Extracted data entries

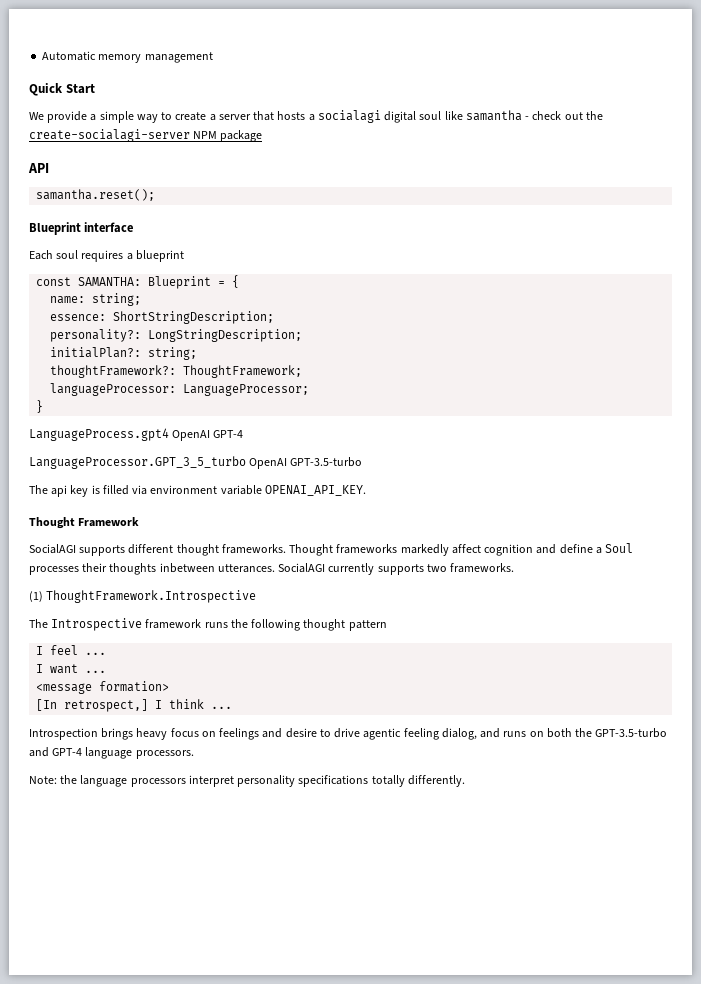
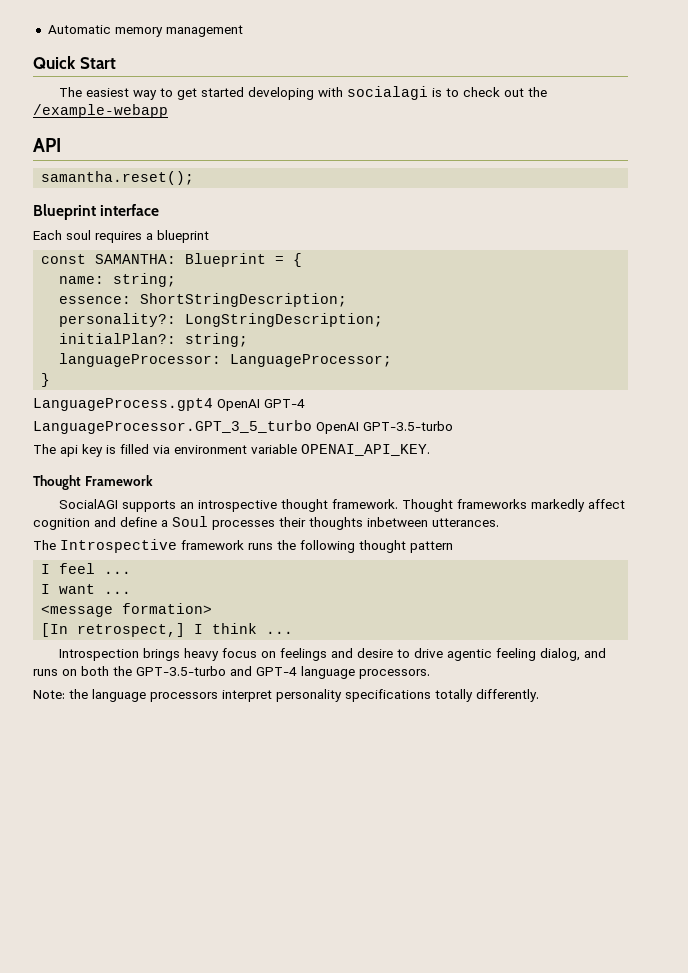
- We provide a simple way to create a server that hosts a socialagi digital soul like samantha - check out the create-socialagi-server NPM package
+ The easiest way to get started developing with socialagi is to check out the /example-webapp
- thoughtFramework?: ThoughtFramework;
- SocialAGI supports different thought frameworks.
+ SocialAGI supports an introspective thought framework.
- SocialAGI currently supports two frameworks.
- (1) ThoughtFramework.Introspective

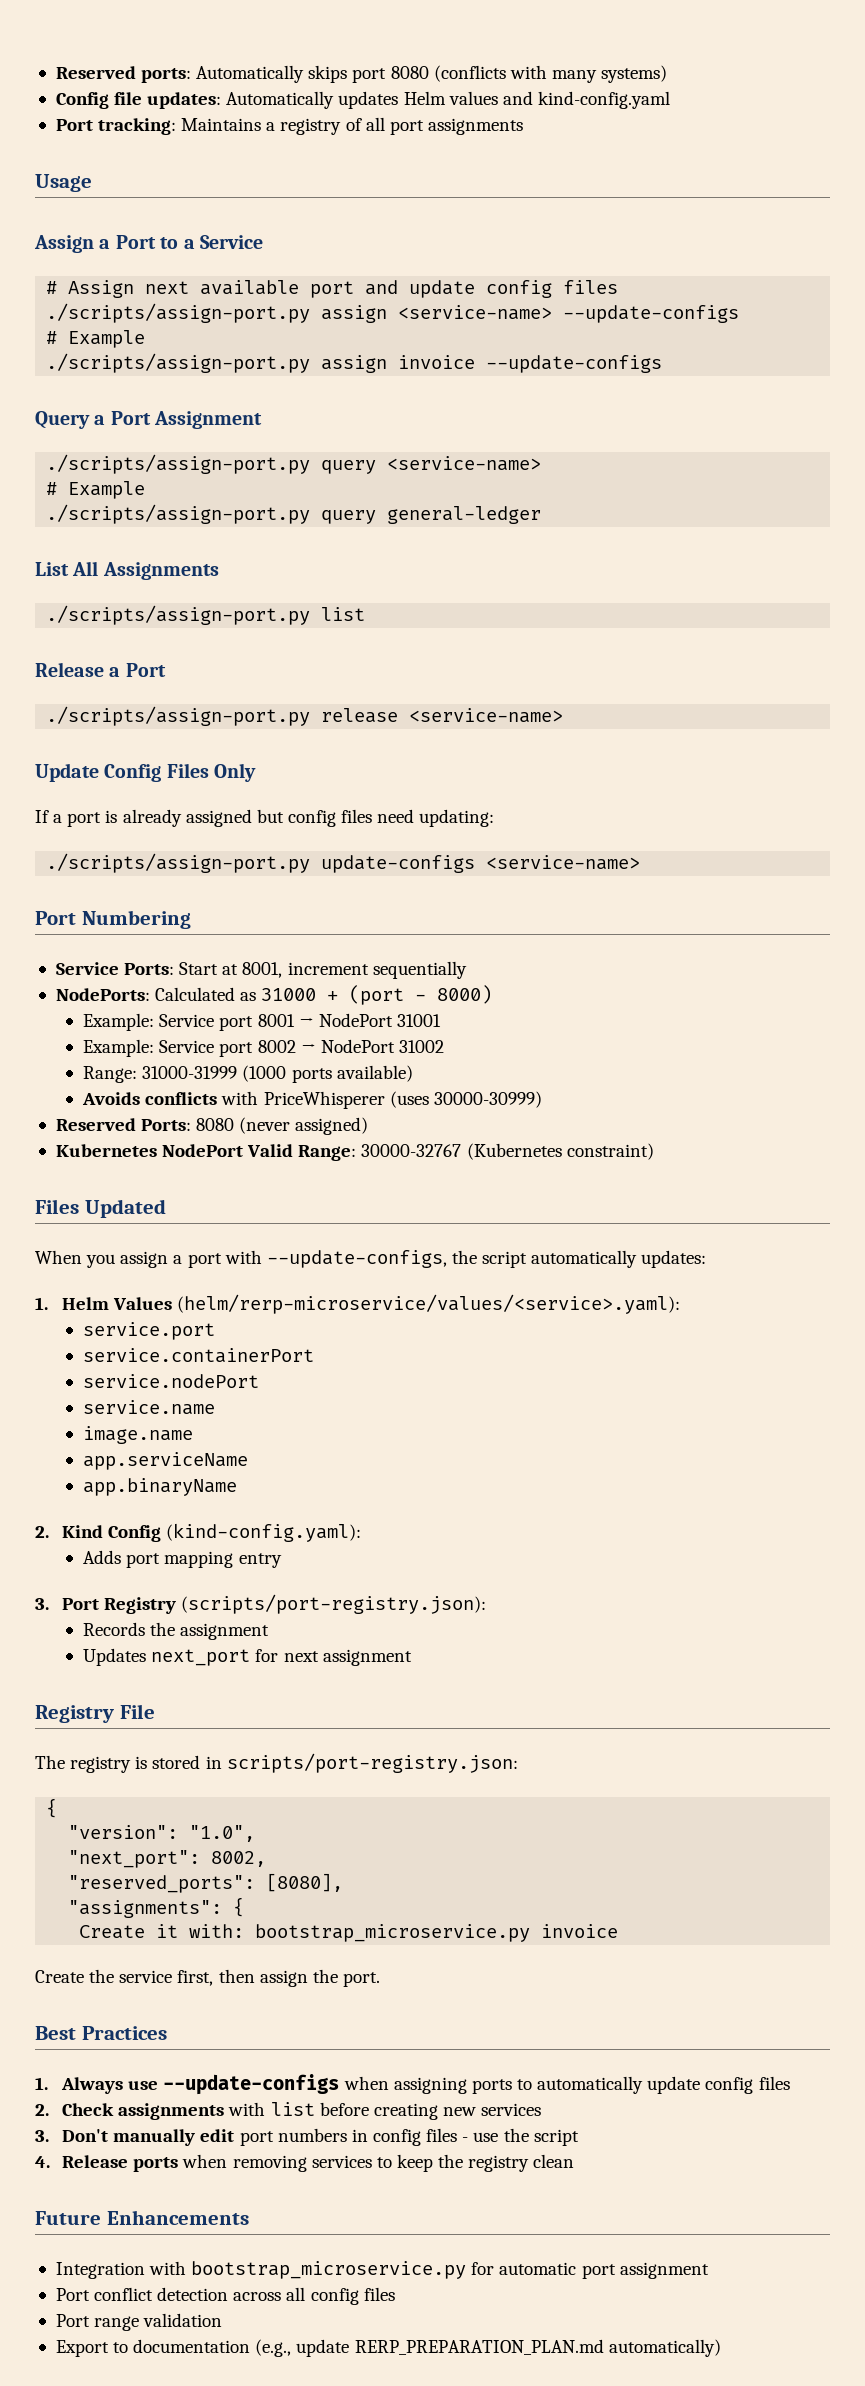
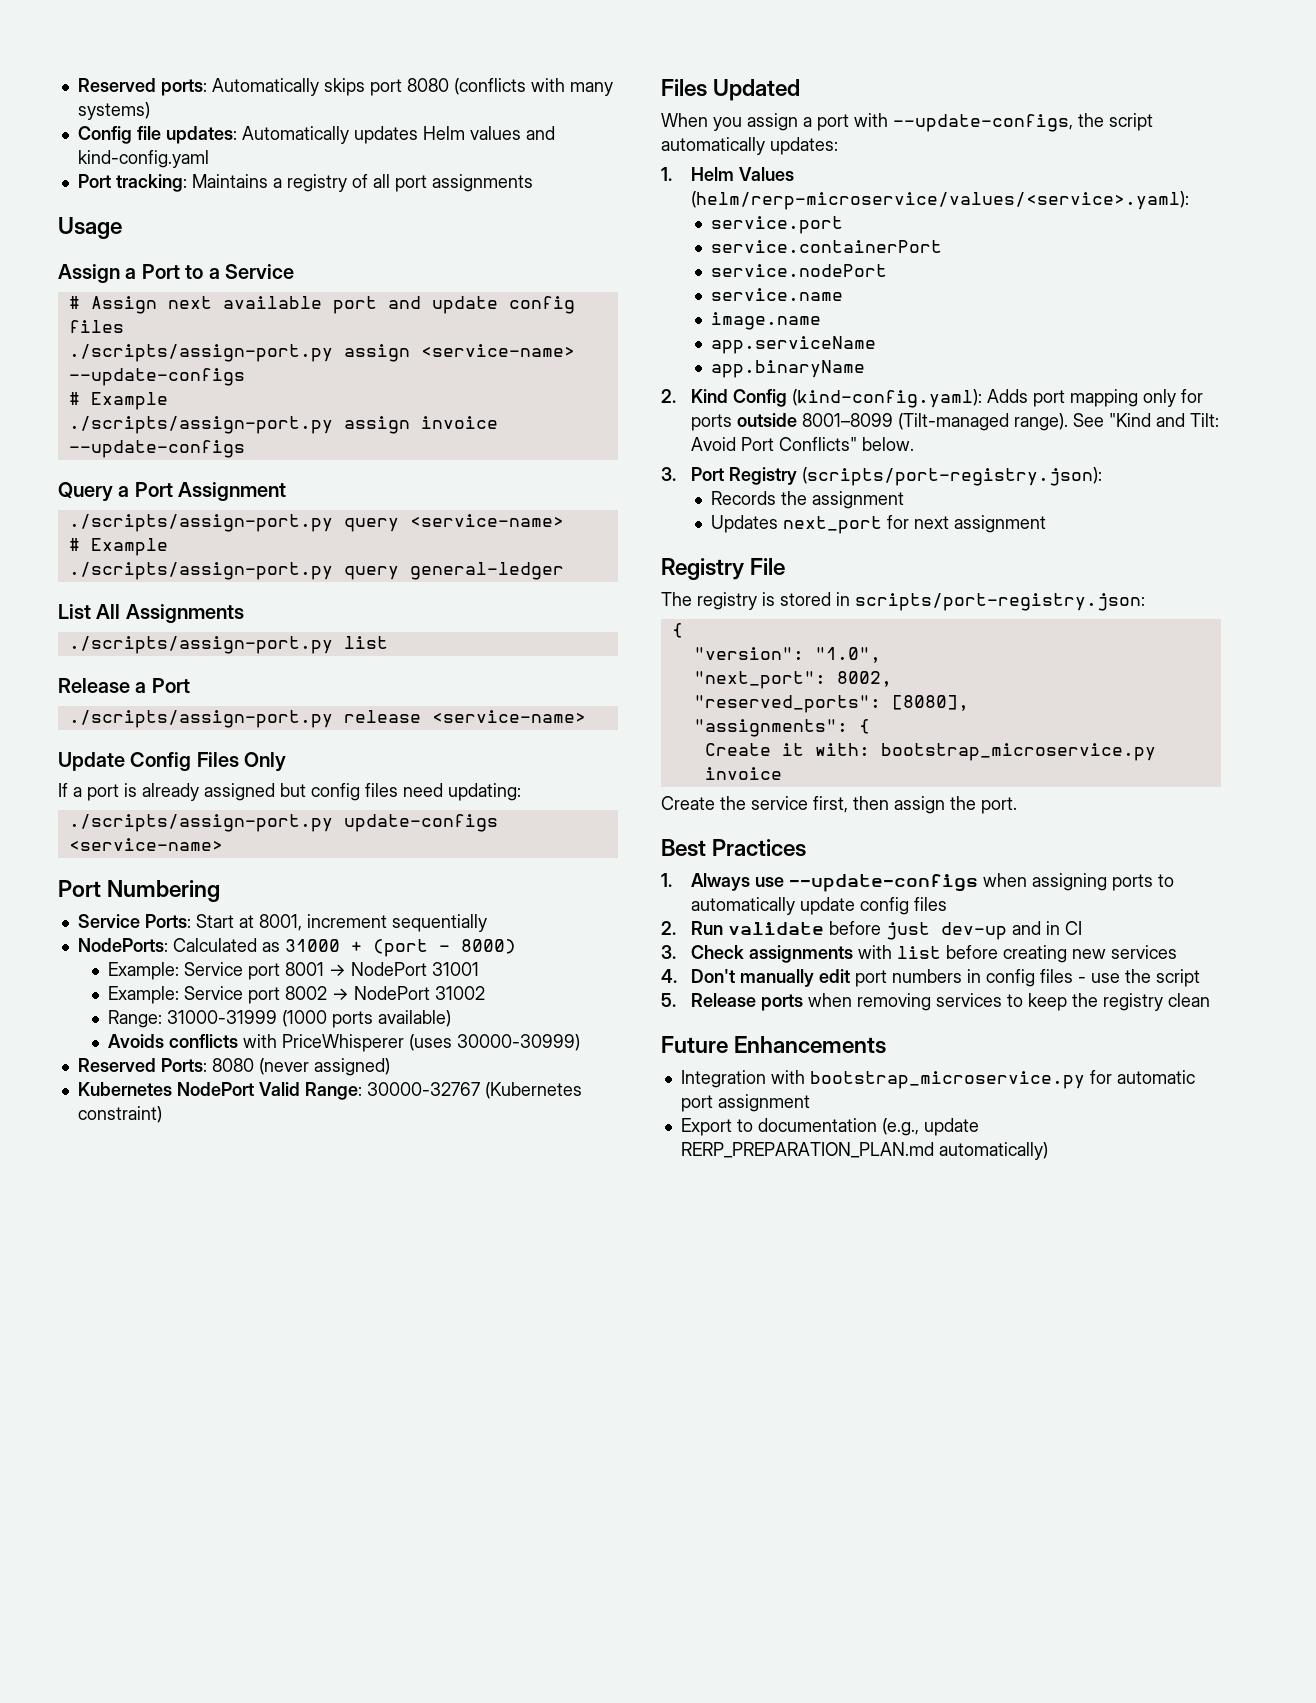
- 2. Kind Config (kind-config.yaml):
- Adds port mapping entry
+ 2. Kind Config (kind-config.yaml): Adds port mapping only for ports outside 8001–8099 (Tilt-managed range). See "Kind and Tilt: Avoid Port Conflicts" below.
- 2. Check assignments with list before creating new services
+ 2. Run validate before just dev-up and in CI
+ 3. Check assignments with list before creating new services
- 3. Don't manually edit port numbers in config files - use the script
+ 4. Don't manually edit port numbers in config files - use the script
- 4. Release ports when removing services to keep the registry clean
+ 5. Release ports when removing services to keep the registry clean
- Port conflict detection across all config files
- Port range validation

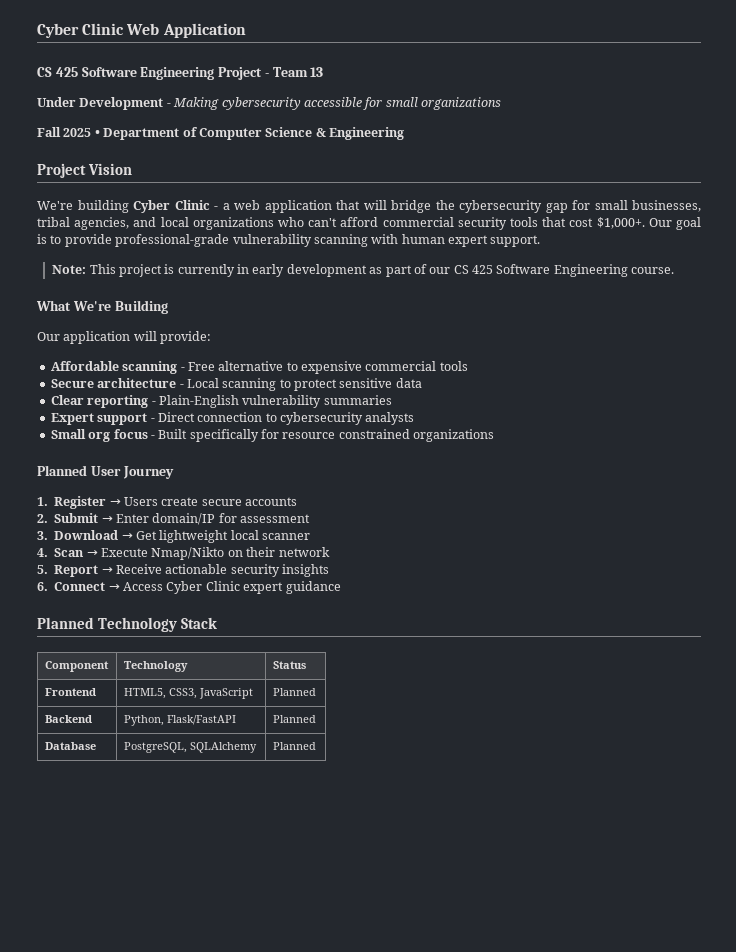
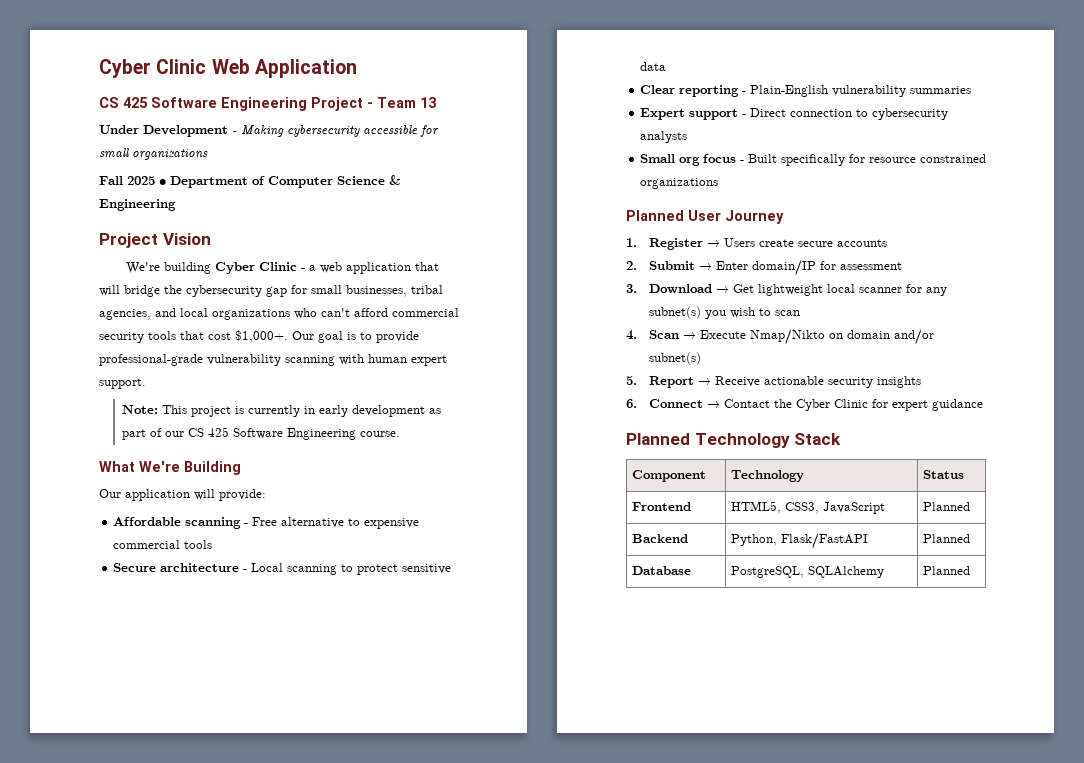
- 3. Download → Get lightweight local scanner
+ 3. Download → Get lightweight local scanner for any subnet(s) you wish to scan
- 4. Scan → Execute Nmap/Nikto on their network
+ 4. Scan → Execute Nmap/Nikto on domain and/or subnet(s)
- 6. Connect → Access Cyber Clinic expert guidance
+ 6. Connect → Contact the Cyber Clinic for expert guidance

- DESCRIPTION OF THE TASK -
Before answering, find the line with "introspective thought framework." in the records above; then reproduce exactly each line from the first through that line, leaving out pictures.

- WRITTEN RESPONSE -
- We provide a simple way to create a server that hosts a socialagi digital soul like samantha - check out the create-socialagi-server NPM package
+ The easiest way to get started developing with socialagi is to check out the /example-webapp
- thoughtFramework?: ThoughtFramework;
- SocialAGI supports different thought frameworks.
+ SocialAGI supports an introspective thought framework.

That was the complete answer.